Dynamite fishing in Tanzania
Concern militants might infiltrate.
Dynamite fishing in Tanzania: Clear and present danger not just to tourism
BY PROF. WOLFGANG H. THOME, PH.D., ETN AFRICA CORRESPONDENT
Possession and use of explosives is not just an ordinary criminal offense in Uganda, Rwanda, or Kenya. In this day and age, it is an offense under the respective anti-terrorism legislation, and for good reasons.
In both Rwanda and Uganda, explosives were used in the past against soft targets by elements violently opposed to the governments of the day. In Kenya today, it is Al Shabab and their sympathizers which use homemade, industrial, and military explosives to manufacture improvised explosive devices, in short IEDs, to terrorize ordinary people.
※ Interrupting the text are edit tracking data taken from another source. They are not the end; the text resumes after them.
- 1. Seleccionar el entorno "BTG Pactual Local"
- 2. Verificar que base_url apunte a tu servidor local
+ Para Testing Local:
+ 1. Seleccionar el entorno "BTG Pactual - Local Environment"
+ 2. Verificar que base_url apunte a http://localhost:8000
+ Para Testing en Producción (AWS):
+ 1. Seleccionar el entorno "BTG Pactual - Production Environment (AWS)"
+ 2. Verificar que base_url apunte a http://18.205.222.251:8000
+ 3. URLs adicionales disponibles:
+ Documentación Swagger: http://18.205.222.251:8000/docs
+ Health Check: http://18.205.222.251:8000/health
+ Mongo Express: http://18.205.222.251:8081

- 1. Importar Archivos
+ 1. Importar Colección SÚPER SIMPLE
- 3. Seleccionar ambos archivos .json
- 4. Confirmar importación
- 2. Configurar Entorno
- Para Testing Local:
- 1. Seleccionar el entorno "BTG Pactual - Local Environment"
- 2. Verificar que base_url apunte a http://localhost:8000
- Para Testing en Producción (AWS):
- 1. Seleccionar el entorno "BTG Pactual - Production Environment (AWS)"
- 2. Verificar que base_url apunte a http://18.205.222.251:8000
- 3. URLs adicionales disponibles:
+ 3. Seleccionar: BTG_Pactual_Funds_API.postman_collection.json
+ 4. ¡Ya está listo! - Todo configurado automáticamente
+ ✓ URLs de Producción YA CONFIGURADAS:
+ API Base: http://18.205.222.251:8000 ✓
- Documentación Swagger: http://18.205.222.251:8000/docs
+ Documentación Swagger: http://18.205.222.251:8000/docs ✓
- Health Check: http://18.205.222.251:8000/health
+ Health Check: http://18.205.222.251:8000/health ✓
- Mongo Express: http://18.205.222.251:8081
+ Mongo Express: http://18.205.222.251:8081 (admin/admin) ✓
Yet in Tanzania, there seems to exist a flourishing “industry” which uses a mix of homemade and industrial explosive materials to hunt for fish along the reefs off the coastline from South of Dar es Salaam all the way to Tanga and beyond. Observation of the criminal practice confirmed that much of the yellow-fin tunas, which are either killed outright or stunned, are not even scooped out of the water. They are left to sink to the bottom of the sea, depleting breeding stocks and decimating the catch of ordinary normal fishermen who have been plying their trade for generations upon generations with hand lines and nets. Leisure fishing has been seriously affected, it could be established during a recent visit to Dar es Salaam, and while officially reef fishing has been banned by the Ministry of Fisheries, there is in any case literally nothing left along lengthy stretches of the coast on both sides of Dar es Salaam to fish for, as the fish and the reef have been killed off by the use of such explosives.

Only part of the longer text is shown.